彼は執務室の壁にかけられた世界地図を指差した。


「この技術が本物であったということは、あのメールに書かれていた他の『予測』も、もはや単なる可能性ではなく、ほぼ確定した未来であるということを意味します」


ヴォルコフのその言葉に、部屋の温度が数度下がったように感じられた。

彼は、ペトロフの目を真っ直ぐに見つめて言った。


「そして、その『未来』が、今日、訪れます」


彼は報告書の最終ページをめくった。

そこには、ただ一行だけが記されていた。


『2001年9月11日:アメリカ本土にて、大規模同時多発テロ発生』


ペトロフは、その文字を指でなぞり、長い沈黙の後、ヴォルコフに尋ねた。


「……今、ニューヨークは何時だ?」


「午前七時です」


ペトロフは目を閉じ、何かを計算するように指を折った。

そして目を開けた時、彼の瞳には、もはや一欠片の楽観も残ってはいなかった。


「シェスタコフ」


「はっ」


「GRUとSVRに、最高レベルの警戒態勢を発令させろ。

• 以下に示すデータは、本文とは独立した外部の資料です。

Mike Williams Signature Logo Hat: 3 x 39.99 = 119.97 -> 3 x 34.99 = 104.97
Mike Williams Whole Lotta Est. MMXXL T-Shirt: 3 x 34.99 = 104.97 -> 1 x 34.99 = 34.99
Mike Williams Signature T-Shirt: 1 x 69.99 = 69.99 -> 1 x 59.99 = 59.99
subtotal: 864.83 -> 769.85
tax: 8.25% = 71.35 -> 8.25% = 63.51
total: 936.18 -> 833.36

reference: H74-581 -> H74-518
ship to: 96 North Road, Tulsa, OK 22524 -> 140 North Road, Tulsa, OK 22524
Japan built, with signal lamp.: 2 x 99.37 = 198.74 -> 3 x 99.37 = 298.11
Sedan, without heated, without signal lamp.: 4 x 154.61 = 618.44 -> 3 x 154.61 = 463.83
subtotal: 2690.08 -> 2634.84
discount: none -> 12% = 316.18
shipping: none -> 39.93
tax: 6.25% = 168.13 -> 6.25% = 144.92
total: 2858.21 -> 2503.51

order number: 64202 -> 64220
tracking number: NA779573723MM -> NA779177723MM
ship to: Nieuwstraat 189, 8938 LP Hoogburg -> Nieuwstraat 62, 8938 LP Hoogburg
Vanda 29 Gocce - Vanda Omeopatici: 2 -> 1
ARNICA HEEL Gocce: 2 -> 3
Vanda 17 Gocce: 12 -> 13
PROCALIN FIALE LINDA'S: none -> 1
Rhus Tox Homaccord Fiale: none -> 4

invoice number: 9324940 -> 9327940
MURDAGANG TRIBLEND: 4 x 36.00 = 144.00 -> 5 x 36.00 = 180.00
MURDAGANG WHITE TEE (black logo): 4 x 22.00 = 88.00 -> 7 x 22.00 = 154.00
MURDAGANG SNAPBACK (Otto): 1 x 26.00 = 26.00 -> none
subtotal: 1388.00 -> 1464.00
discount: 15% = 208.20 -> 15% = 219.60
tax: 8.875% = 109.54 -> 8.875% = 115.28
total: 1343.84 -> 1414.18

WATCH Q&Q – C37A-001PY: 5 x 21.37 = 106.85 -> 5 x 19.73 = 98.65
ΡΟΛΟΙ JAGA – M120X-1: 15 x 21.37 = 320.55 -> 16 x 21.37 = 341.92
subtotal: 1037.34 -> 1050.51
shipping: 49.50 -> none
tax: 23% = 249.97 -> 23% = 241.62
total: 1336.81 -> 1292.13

ただし、目的は介入ではない。『観測』だ。何が起きるのか、その一部始終を記録しろ。我々は、この悲劇の、最初の観客になる」


ペトロフは椅子に深く座り直した。


「ヴォルコフ、君の言う通りだ。この触媒は、我々の未来を占う試金石だった。そして、我々はそのテストに合格してしまった」


彼は窓の外に目を向けた。

その先にある、まだ何も知らずに平和な午後を過ごしているであろう、アメリカ大陸を見透かすように。